RECORDS FOR THIS TASK:
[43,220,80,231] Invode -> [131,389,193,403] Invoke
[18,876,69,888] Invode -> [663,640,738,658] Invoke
--
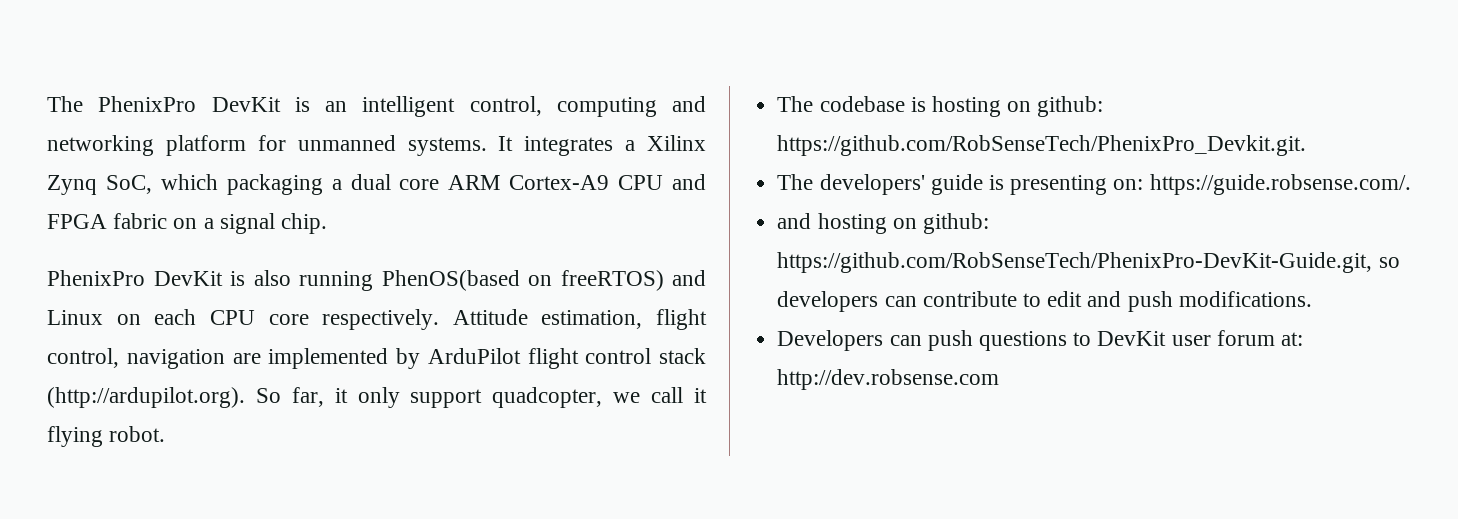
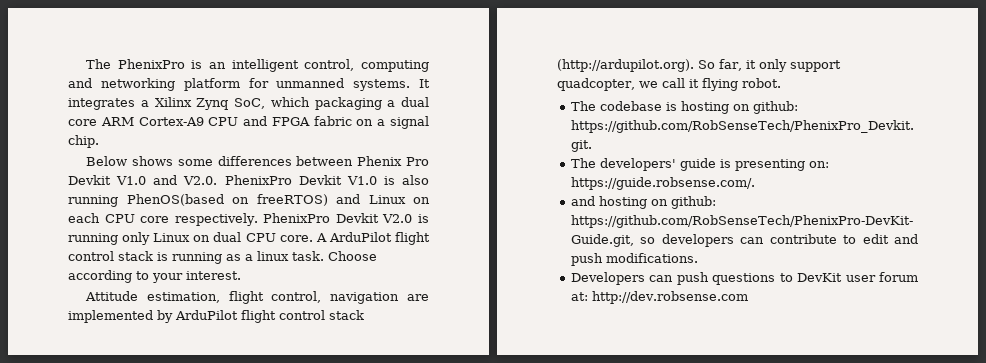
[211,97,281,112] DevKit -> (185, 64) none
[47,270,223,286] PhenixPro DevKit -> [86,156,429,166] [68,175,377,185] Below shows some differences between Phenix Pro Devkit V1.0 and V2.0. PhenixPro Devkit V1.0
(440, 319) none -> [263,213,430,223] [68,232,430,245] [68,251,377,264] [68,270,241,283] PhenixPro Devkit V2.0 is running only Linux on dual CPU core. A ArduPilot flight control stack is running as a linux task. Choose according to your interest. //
--
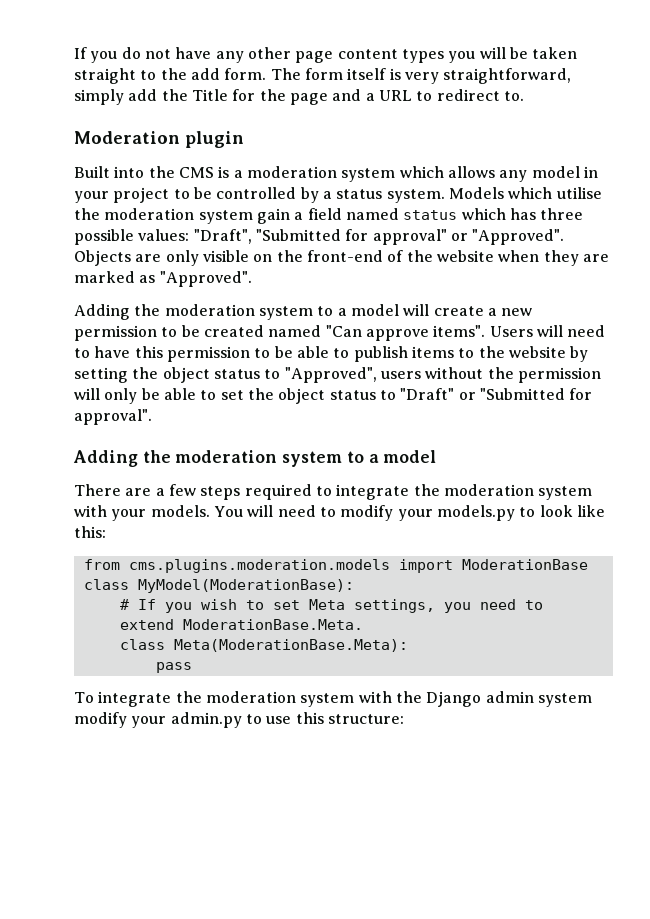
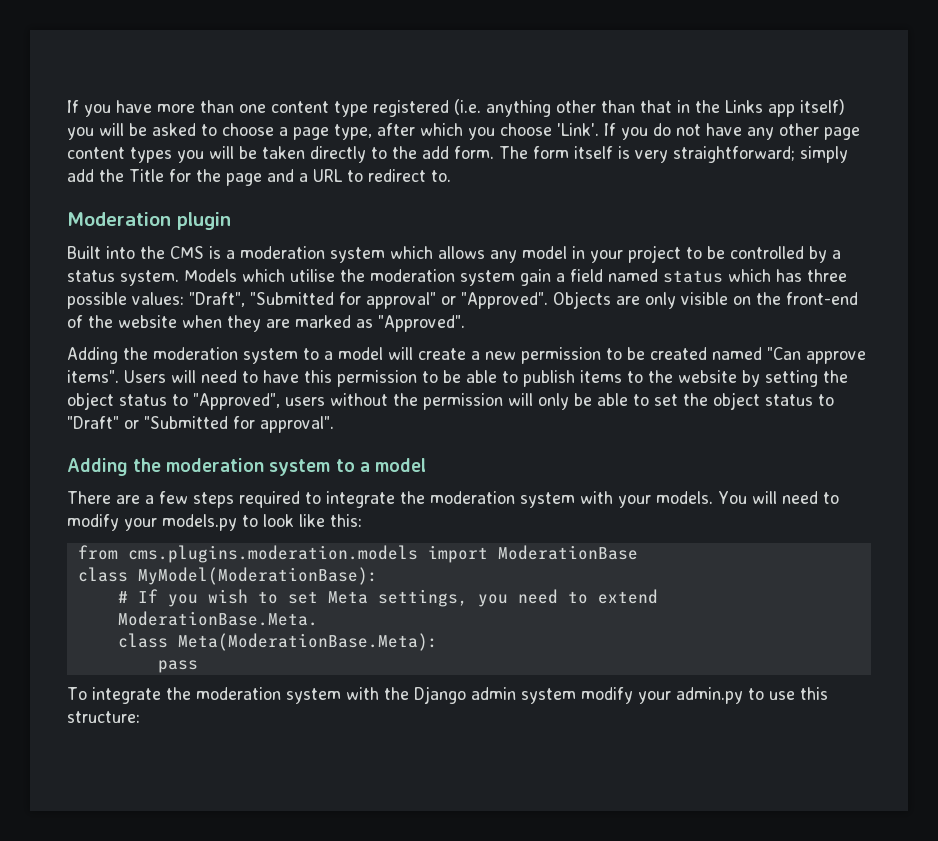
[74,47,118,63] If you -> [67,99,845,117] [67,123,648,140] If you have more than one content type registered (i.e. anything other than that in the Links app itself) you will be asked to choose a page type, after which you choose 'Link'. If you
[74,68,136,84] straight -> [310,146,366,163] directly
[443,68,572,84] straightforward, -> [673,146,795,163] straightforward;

WORK TO COMPLETE: Taking the entries above, write out exactly each line from the one holding "[43,220,80,231] Invode ->" to the one holding "[18,876,69,888] Invode ->", both included, and stop there.

SOLUTION:
[43,220,80,231] Invode -> [131,389,193,403] Invoke
[18,876,69,888] Invode -> [663,640,738,658] Invoke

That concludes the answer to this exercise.